## WORK ORDER
Below are some records; output exactly the lines from the line with "payment terms: 60 days -> 30 days" to the line with "total: 10101.88 -> 11224.31", both ends kept, and nothing more.

## THE DATA
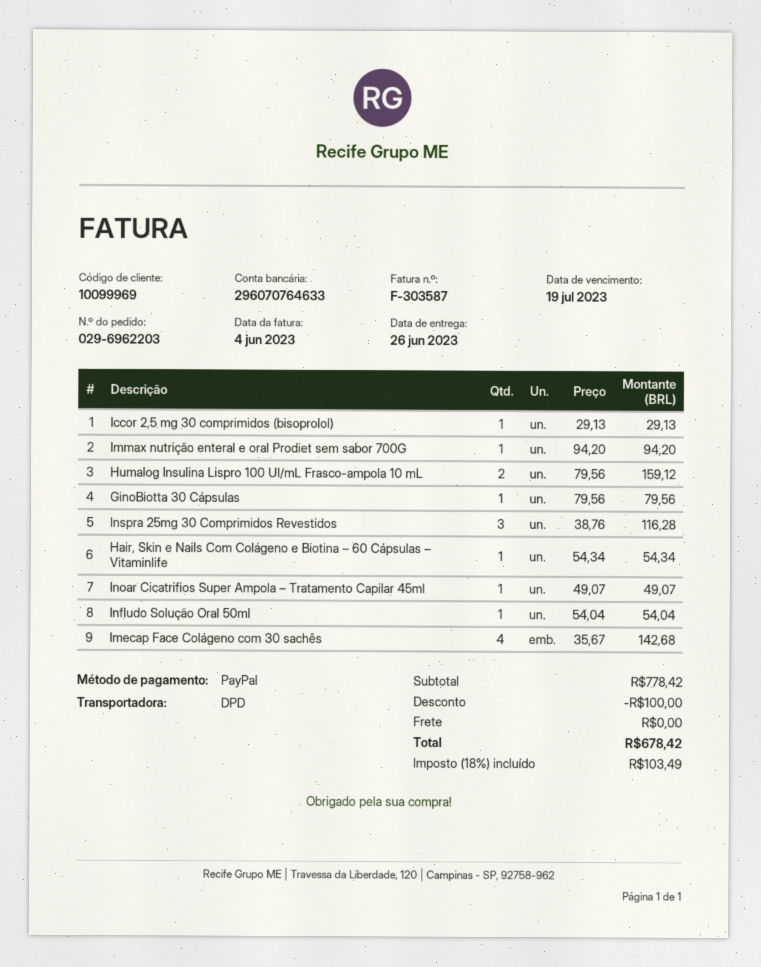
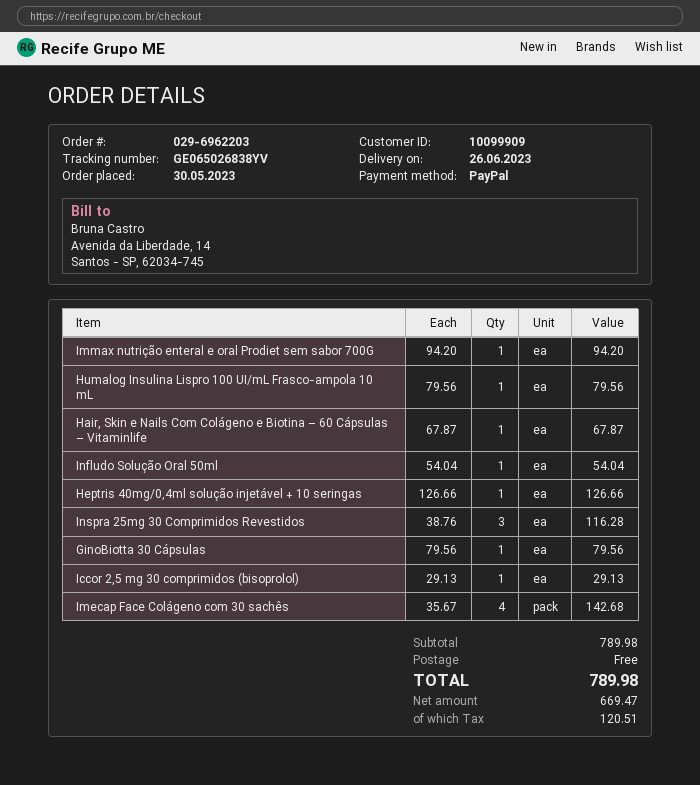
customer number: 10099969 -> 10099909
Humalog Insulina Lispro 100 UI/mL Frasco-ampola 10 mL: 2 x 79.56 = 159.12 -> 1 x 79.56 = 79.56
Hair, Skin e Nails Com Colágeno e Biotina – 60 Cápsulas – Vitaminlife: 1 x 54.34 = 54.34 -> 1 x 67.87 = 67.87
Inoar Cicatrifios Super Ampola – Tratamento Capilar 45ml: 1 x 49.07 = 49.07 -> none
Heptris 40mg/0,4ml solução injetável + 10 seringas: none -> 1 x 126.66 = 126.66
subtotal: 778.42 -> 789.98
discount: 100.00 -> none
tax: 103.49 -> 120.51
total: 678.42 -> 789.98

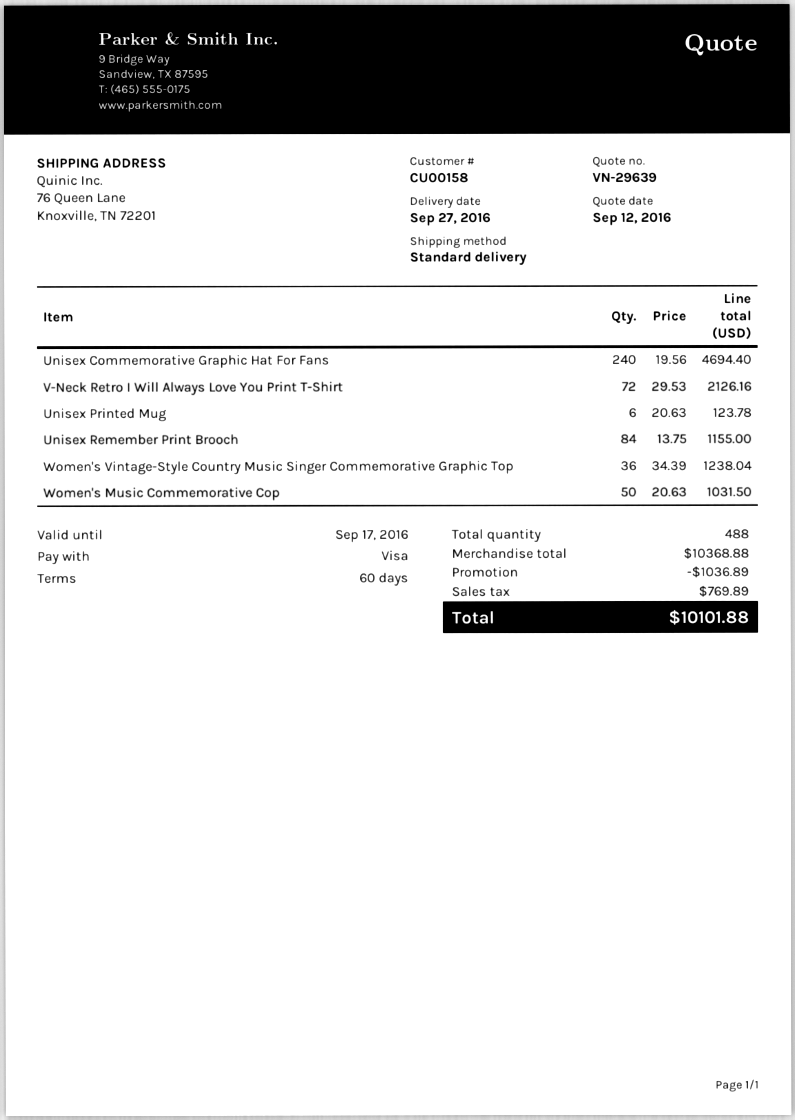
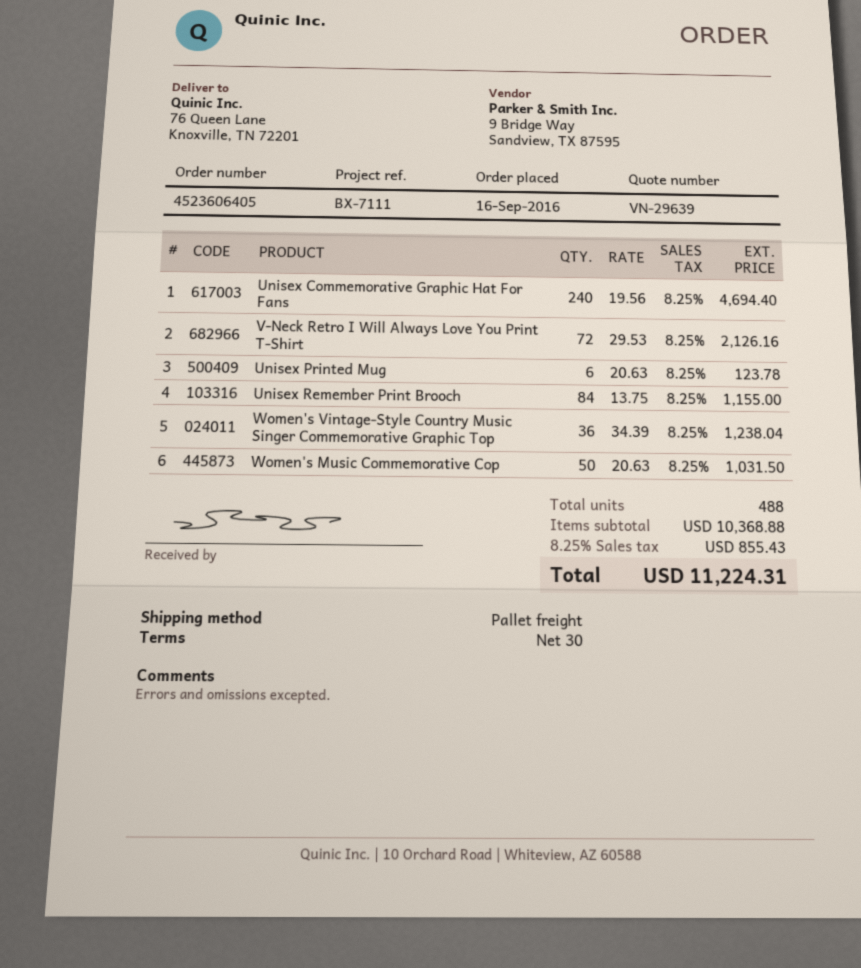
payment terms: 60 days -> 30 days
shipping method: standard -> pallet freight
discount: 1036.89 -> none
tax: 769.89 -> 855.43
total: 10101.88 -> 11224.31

...

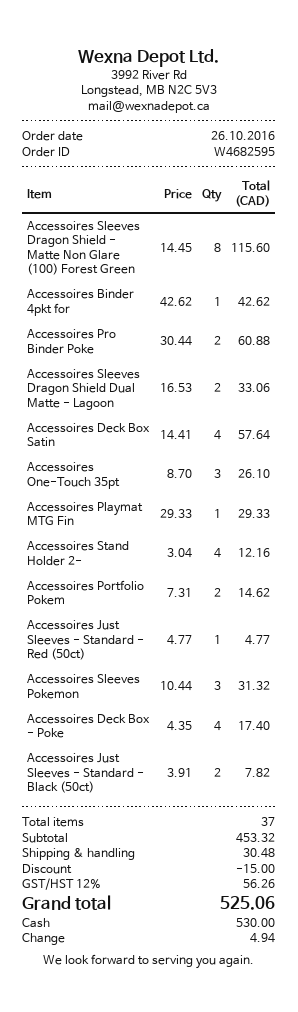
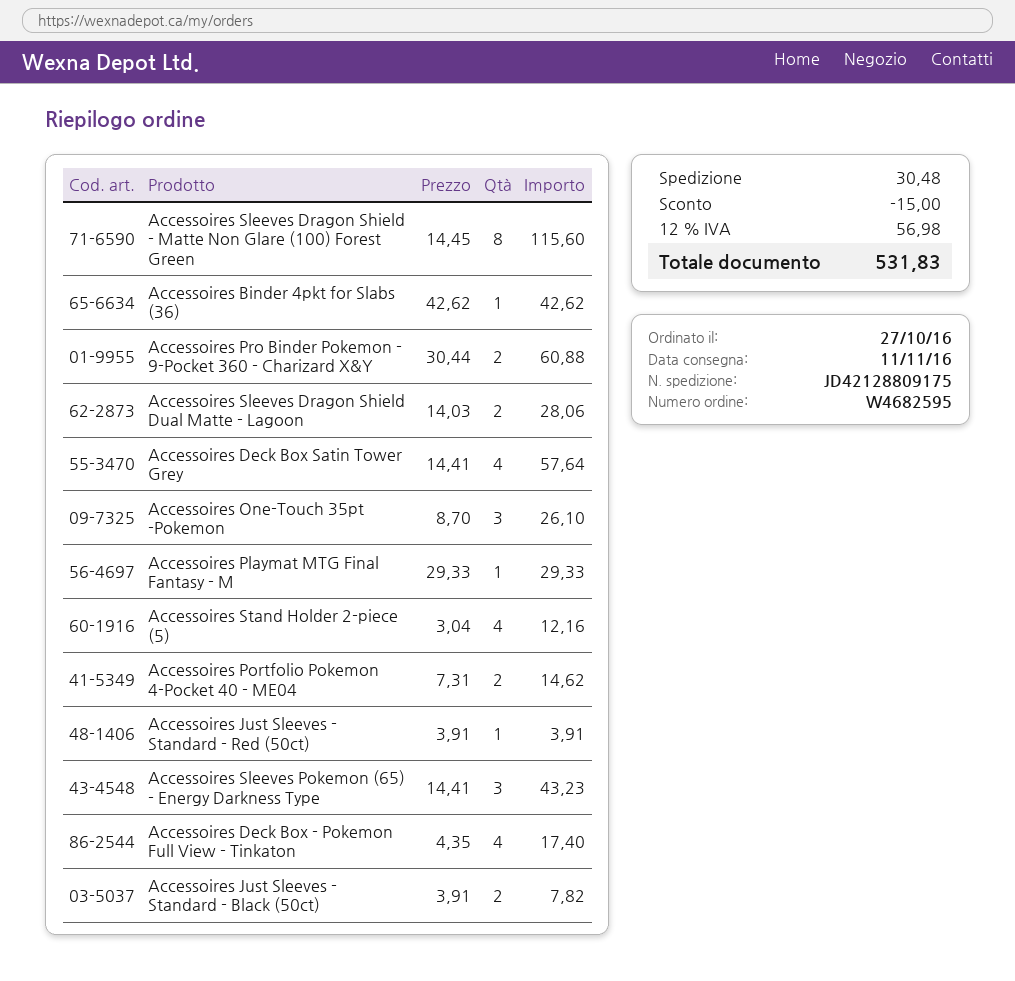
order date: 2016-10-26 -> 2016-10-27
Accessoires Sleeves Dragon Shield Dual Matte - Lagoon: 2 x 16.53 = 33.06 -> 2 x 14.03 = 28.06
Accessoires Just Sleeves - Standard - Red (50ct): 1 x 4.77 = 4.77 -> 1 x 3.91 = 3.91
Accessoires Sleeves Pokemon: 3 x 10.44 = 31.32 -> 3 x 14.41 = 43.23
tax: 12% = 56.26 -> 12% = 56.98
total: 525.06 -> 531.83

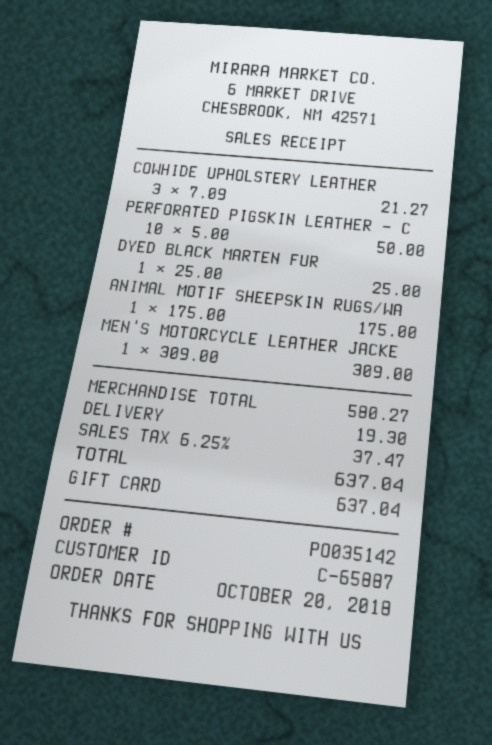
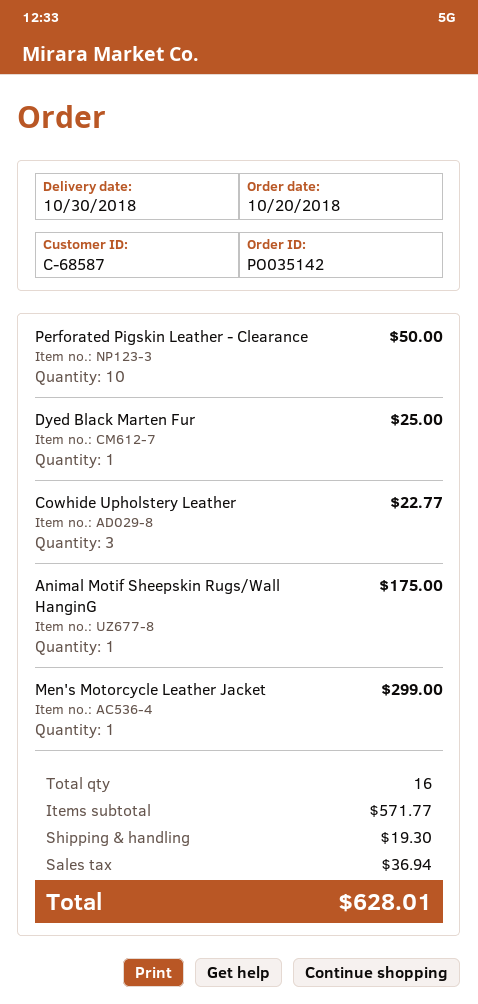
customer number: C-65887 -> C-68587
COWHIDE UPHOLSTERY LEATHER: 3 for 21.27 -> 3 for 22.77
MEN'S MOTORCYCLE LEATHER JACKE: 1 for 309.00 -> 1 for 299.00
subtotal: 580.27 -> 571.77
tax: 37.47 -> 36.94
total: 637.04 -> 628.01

--

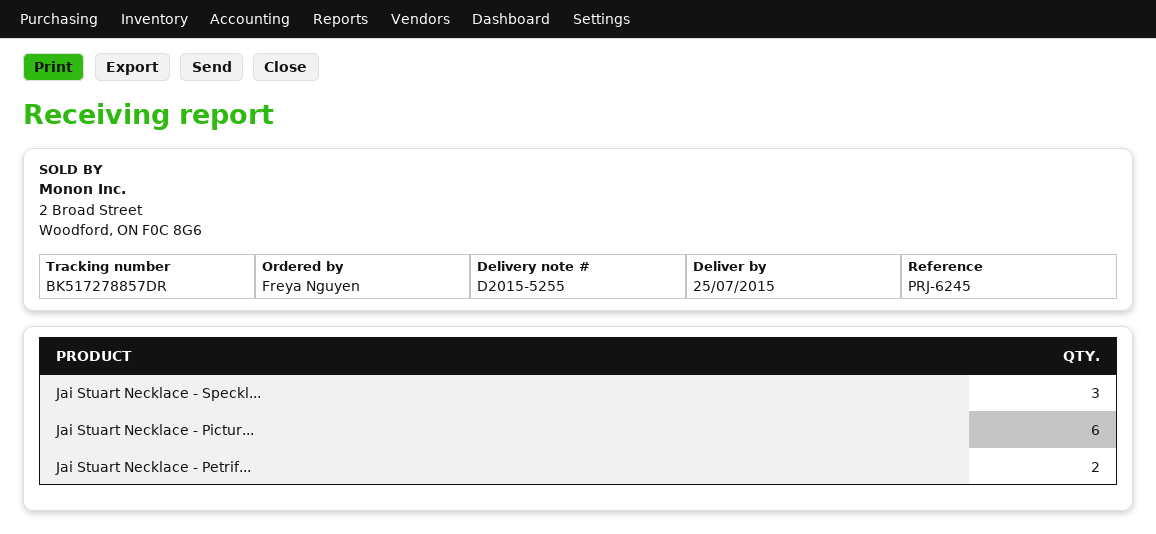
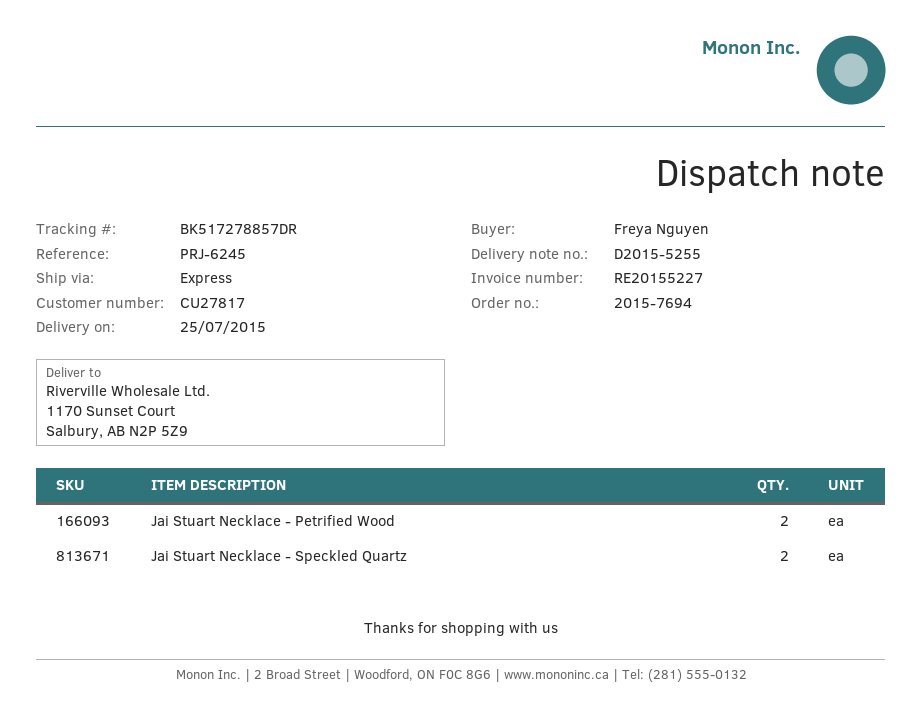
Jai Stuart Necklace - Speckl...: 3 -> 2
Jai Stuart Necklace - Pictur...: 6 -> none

## SOLUTION TO THIS PROBLEM
payment terms: 60 days -> 30 days
shipping method: standard -> pallet freight
discount: 1036.89 -> none
tax: 769.89 -> 855.43
total: 10101.88 -> 11224.31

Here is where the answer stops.